L1 transpose using a mechanism called TPRT (target primed reverse transcription) it's able to insert a L1 endonuclease motif, target site duplications (TSD) and a poly-A tail with a cis preference.

It has been seen in the past that there's L1 mobilization in neural progenitors during foetal and adult neurogenesis suggesting that the brain may be a L1 mosaicism hotspot. Moreover, some studies suggested that also non-dividing neurons can support L1 mobilization. This has been confirmed by single-cell genomic studies.

Single-cell paired-end sequencing experiments found out that SLAVs are present both in neurons and glia of hippocampus and frontal cortex. Any neural cell has a similar probability to contain a SLAV, suggesting that somatic variations are a random phaenomenon, not focused on a specific group of cells. SLAVs occurrence in the brain is estimated to be of 0.58–1 SLAVs per cell and to involve 44–63% of the brain cells.

Since experiments showed that a half of the analyzed SLAVs lack target site duplication (TSD), another kind of L1-associated variant might occur. In fact those sequences don't have an endonuclease activity, but still have endonuclease motifs so that they can be retrotransposed in trans.

An application of the study of somatic mosaicism in the brain could be the tracing of specific brain cells. Indeed, if the somatic L1 insertions occurs in a progenitor cell, the unique variant could be used to trace the progenitor cell's development, localization, and spreading through the brain. On the contrary, if the somatic L1 insertion occurs late in development, it will be present just in a single cell or in a small group of cells. Therefore, tracing somatic variations could be useful to understand at which point of development they have occurred. Further experiments are necessary to understand the role of somatic mosaicism in brain function, since small groups of cells or even single cells can affect network activity.
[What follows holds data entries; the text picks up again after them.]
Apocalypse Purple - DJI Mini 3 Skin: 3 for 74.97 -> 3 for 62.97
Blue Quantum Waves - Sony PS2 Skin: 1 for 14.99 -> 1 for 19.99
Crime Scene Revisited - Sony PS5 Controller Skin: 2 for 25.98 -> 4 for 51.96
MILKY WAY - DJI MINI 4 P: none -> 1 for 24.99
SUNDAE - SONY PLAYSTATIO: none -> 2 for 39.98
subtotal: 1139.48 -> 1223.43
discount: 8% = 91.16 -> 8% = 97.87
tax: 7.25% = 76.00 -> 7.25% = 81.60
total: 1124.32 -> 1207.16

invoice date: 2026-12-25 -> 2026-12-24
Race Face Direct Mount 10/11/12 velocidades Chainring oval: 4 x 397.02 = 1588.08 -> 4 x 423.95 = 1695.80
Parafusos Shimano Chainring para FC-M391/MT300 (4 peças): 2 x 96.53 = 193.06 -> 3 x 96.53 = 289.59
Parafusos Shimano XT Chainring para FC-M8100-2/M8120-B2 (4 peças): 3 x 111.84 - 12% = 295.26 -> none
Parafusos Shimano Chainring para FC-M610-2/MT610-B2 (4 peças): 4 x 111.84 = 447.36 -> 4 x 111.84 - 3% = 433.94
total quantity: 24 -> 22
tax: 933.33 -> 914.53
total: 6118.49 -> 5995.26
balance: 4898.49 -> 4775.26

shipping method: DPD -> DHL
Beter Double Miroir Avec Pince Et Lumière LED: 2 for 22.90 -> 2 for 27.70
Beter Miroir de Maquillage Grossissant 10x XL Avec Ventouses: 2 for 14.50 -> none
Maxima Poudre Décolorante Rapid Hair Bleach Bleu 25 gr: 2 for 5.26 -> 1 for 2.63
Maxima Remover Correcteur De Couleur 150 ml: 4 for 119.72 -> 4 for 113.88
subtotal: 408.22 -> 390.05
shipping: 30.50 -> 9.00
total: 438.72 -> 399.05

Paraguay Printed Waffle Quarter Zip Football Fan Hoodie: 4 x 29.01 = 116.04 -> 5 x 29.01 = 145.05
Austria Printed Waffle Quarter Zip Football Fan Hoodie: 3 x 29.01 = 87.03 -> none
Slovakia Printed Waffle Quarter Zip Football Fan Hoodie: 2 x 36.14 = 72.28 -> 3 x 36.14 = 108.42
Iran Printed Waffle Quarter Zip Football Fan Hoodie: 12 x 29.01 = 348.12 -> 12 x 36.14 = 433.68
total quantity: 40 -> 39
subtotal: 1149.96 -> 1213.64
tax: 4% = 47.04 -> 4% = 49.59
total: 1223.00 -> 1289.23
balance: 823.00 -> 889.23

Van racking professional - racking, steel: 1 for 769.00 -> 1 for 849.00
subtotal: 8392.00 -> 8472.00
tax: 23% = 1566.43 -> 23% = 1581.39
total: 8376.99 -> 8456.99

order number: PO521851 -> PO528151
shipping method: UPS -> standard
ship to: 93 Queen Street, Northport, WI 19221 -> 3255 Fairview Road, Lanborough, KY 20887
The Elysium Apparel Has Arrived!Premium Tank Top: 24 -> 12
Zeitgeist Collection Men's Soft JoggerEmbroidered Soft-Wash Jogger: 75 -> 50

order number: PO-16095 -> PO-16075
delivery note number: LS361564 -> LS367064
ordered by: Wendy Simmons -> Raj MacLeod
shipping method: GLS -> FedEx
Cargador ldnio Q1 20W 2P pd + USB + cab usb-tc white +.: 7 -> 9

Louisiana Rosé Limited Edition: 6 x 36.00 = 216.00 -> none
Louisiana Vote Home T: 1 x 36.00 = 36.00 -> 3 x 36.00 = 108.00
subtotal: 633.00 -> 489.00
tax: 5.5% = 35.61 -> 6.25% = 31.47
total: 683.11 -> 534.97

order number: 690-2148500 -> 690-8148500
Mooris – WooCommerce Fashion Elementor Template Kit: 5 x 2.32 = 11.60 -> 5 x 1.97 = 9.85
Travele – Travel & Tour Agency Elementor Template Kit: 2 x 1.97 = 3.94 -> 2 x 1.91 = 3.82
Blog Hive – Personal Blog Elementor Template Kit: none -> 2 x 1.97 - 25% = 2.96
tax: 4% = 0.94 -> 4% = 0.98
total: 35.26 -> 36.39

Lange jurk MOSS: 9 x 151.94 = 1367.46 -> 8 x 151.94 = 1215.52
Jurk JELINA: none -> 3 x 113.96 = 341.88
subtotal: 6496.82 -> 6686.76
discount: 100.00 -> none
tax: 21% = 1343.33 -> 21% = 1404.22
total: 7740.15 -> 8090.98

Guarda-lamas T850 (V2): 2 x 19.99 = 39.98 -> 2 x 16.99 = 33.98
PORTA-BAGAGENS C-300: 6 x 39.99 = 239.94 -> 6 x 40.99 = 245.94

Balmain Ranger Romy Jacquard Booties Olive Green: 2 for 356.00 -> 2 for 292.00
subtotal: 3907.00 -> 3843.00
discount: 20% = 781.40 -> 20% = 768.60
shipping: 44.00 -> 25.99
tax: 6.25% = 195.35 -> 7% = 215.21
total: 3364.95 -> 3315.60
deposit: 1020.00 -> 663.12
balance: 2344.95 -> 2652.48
==Human somatic variations and the immune system==
Human somatic mutations (HSMs) are intensively exploited by the immune system for the production of antibodies. HSMs, recombination in particular, are indeed the reason why antibodies can identify an epitope with such high specificity and sensitivity.

Antibodies are encoded by B cells. Each antibody is composed of two heavy chains (IgH, encoded by IGH gene) and two light chains (IgL, encoded by either IGL or IGK gene). Each chain is then composed of a constant region (C) and a variable region (V). The constant region (C) on the heavy chain is important in the BCR signaling and determines the type of immunoglobuline (IgA, IgD, IgE, IgG, or IgM). The variable region (V) is responsible for the recognition of the target epitope and is the product of recombination processes in the related loci.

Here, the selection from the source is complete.